Early Life | Louis Pasteur (1822-1895)

Excepted from

“The Life Of Pasteur” by Rene Vallery Radot,  

Publication date 1923,Publisher Doubleday Page And Company, via archive.org

Statue of Pasteur at Arbois. Via Wikipedia Commons by Arnaud 25 (CC BY-SA 3.0)

Statue of Pasteur at Arbois. Via Wikipedia Commons by Arnaud 25 (CC BY-SA 3.0)

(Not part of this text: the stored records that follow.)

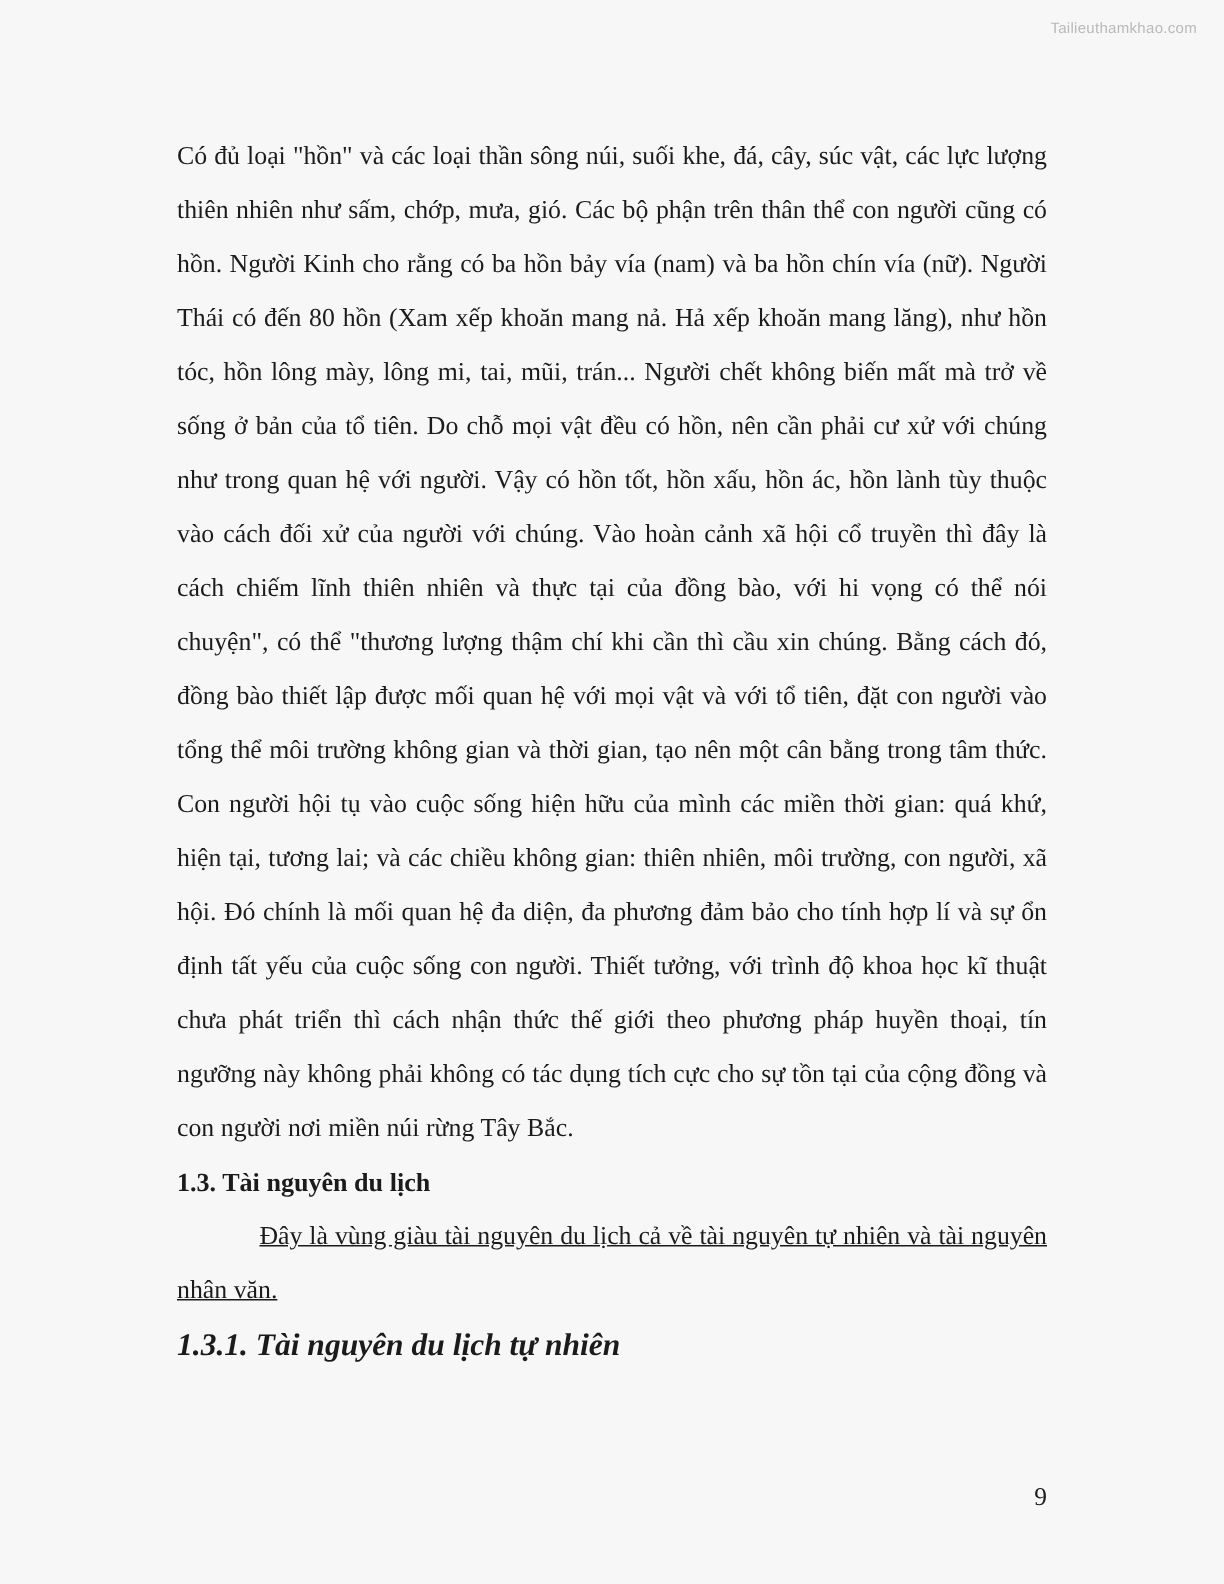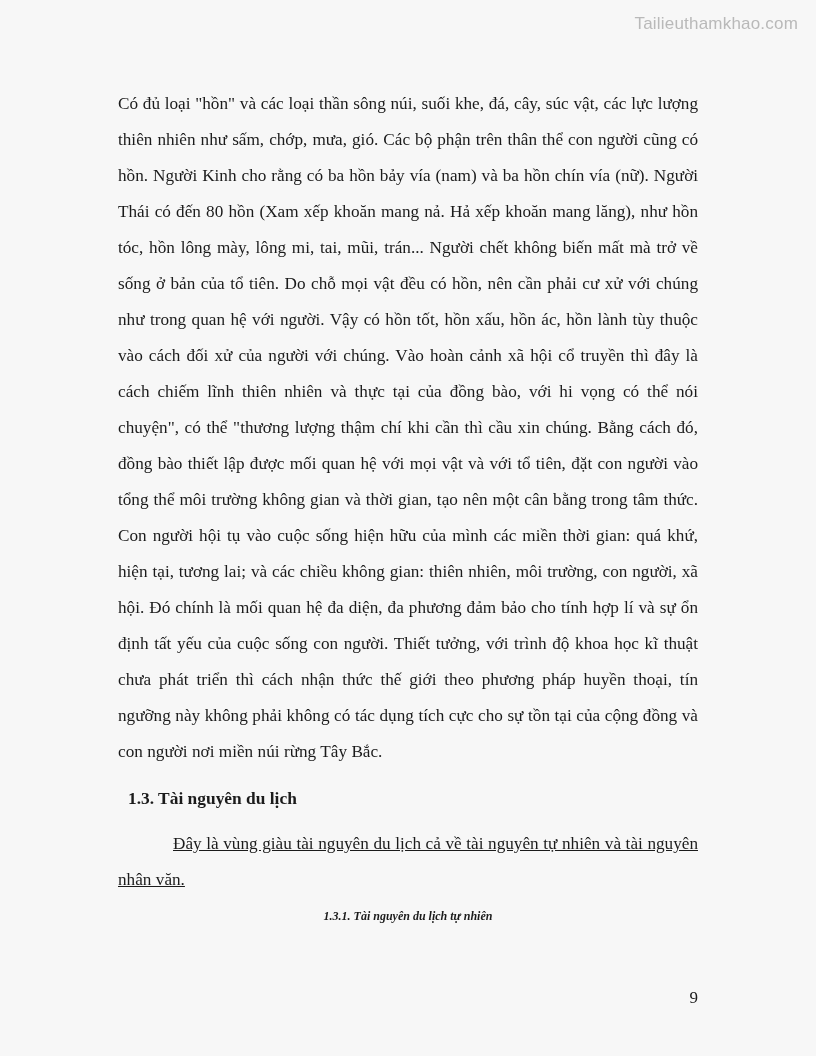"Tailieuthamkhao.com" .watermark { font-size: 17px -> 10px }
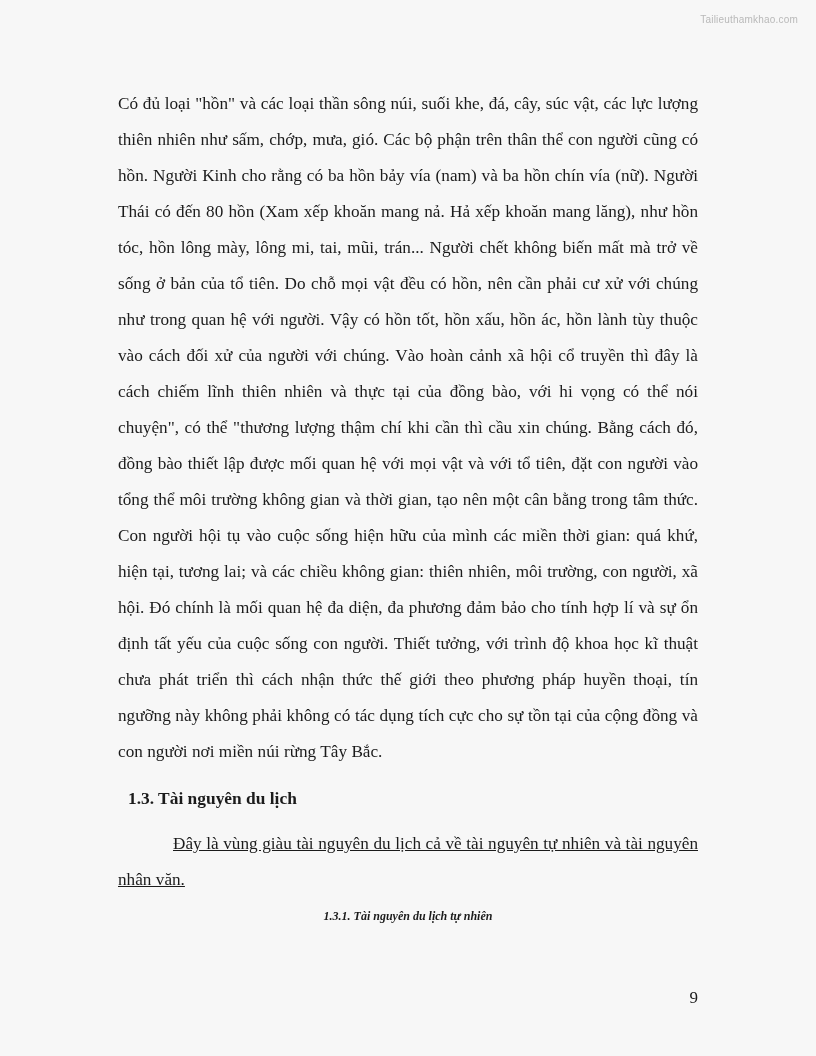"1.3. Tài nguyên du lịch" h3.heading-lvl2 { margin: 10px -> 0 }
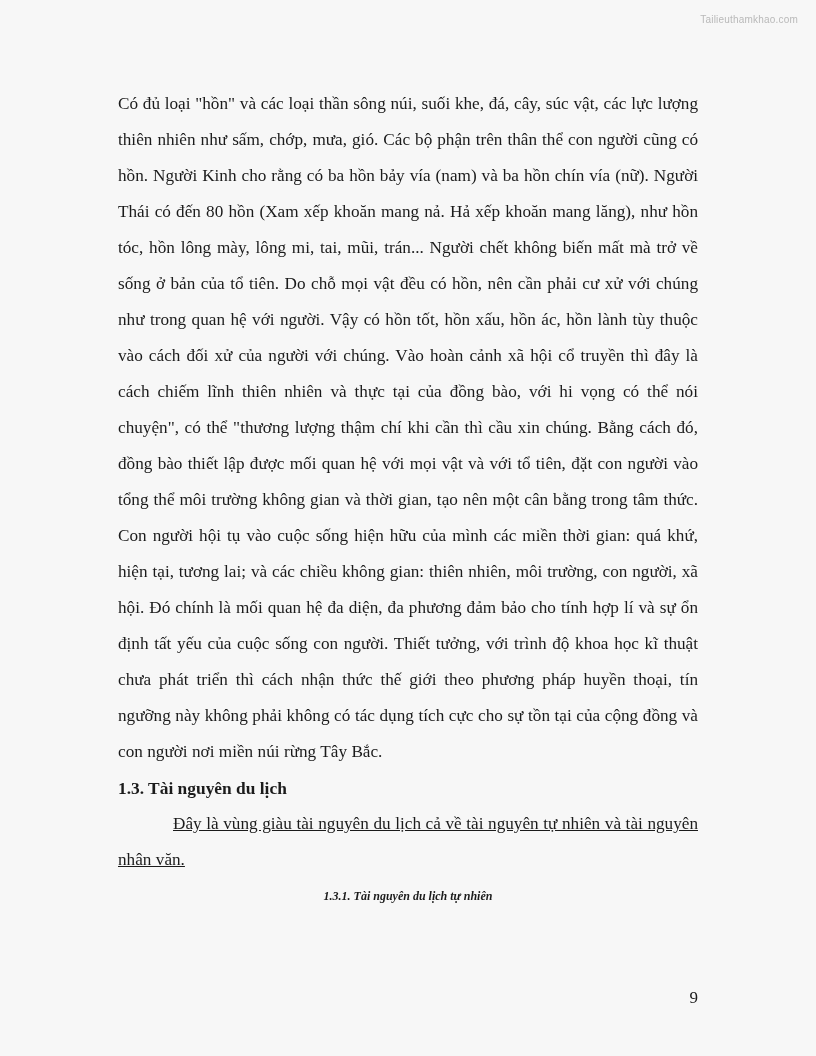"1.3.1. Tài nguyên du lịch" h4.heading-lvl3 { font-size: 12px -> 21px; text-align: center -> left }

Thumbnail Image “Pasteur performing an experiment” via Wikipedia Unknown author / Public domain

“Louis Pasteur was sent at first to the " Ecole Primaire "attached to the college of Arbois. Mutual teaching was then the fashion; scholars were divided into groups: one child taught the rudiments of reading to others, who then spelt aloud in a sort of sing-song. The master, M. Renaud, went from group to group designating the monitors. Louis soon desired to possess this title, perhaps all the more so because he was the smallest scholar. But those who would decorate the early years of Louis Pasteur with wonderful legends would be disappointed: when a little later he attended the daily classes at the Arbois college he belonged merely to the category of good average pupils. He took several prizes without much difficulty; he rather liked buying new lesson books, on the first page of which he proudly wrote his name. His father, who wished to instruct himself as well as to help his son, helped him with his home preparation. During holidays, the boy enjoyed his liberty. Some of his schoolfellows — Vercel, Charrifere, Guillemin, Coulon — called for him to come out with them and he followed them with pleasure. He delighted in fishing parties on the Cuisance, and much admired the net throwing of his comrade Jules Vercel. But he avoided bird trapping; the sight of a wounded lark was painful to him.”